=== Section Start ===

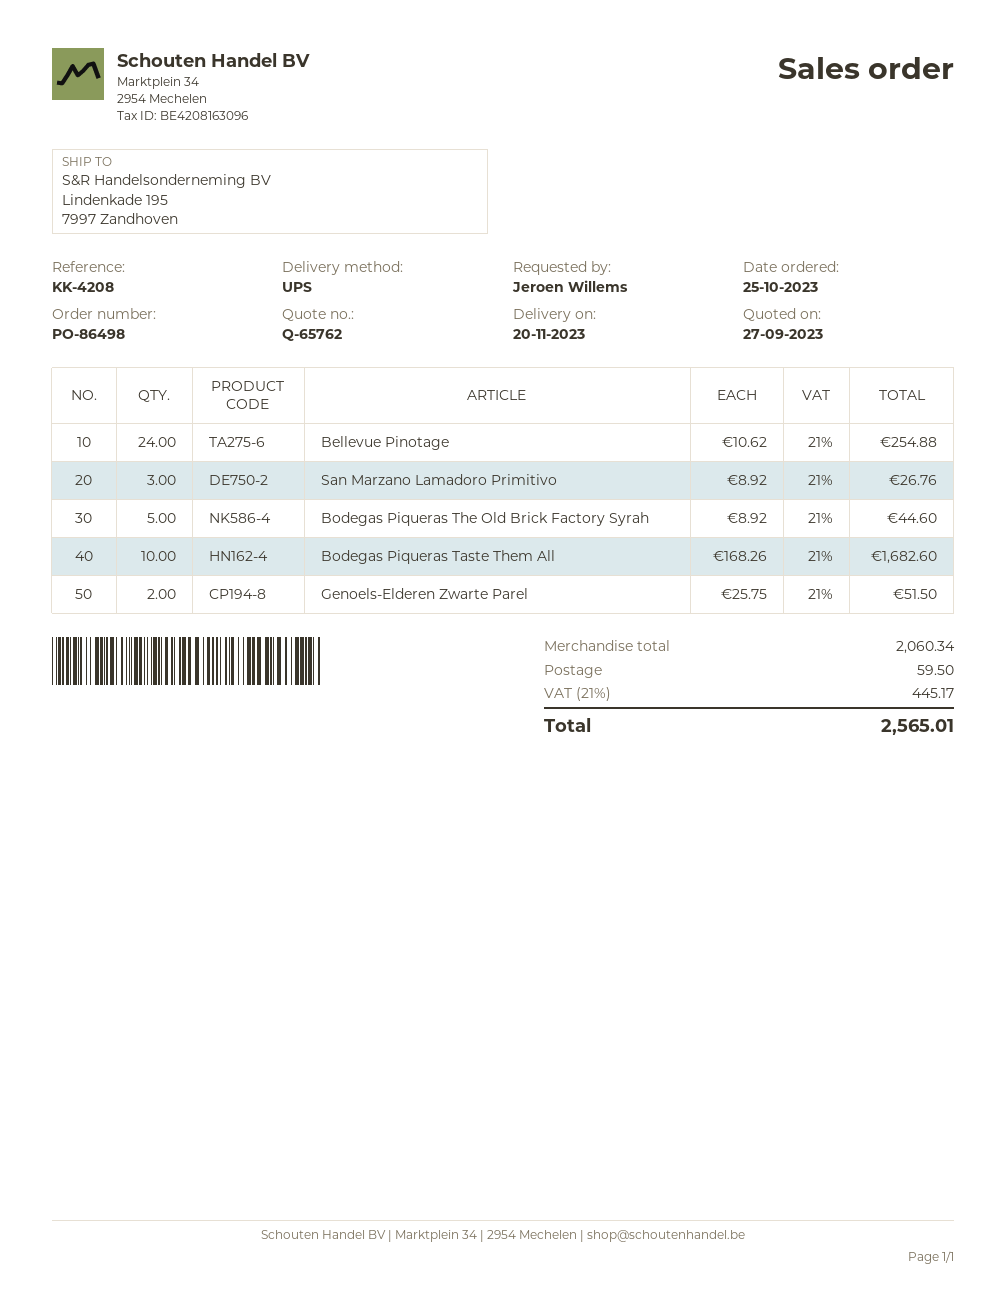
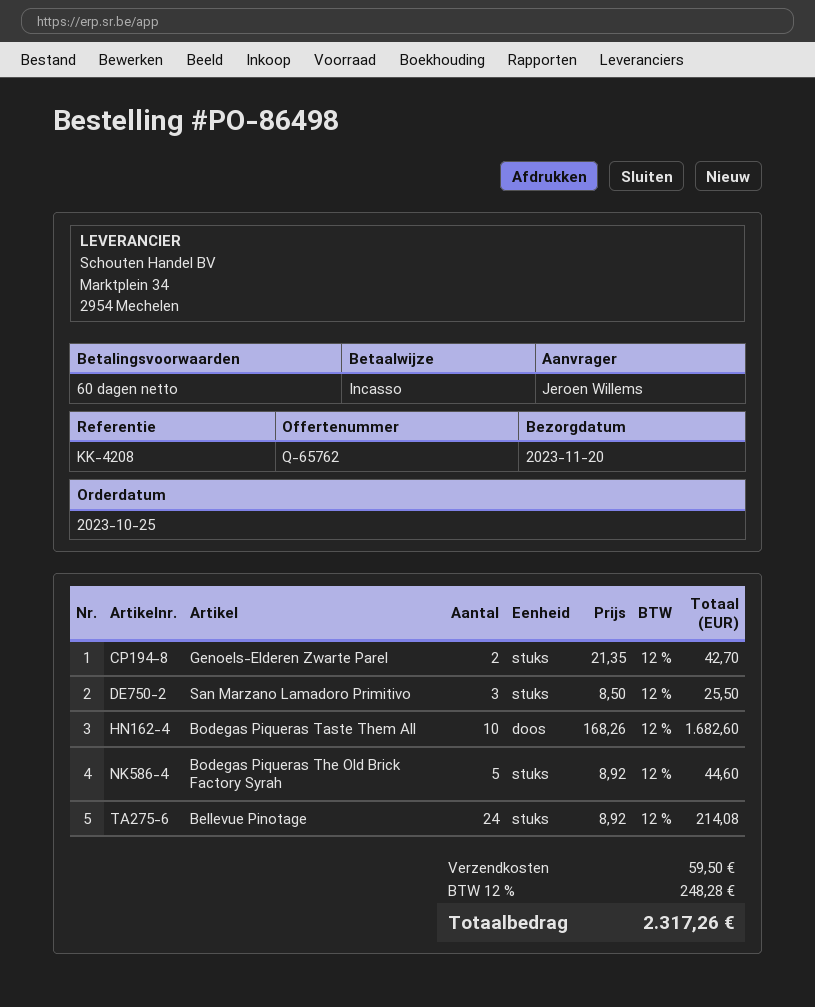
Bellevue Pinotage: 24 x 10.62 = 254.88 -> 24 x 8.92 = 214.08
San Marzano Lamadoro Primitivo: 3 x 8.92 = 26.76 -> 3 x 8.50 = 25.50
Genoels-Elderen Zwarte Parel: 2 x 25.75 = 51.50 -> 2 x 21.35 = 42.70
tax: 21% = 445.17 -> 12% = 248.28
total: 2565.01 -> 2317.26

=== Section End ===

How to complete this task » I would like the material repeated in full and exactly, with its images omitted.

Finished task »
Bellevue Pinotage: 24 x 10.62 = 254.88 -> 24 x 8.92 = 214.08
San Marzano Lamadoro Primitivo: 3 x 8.92 = 26.76 -> 3 x 8.50 = 25.50
Genoels-Elderen Zwarte Parel: 2 x 25.75 = 51.50 -> 2 x 21.35 = 42.70
tax: 21% = 445.17 -> 12% = 248.28
total: 2565.01 -> 2317.26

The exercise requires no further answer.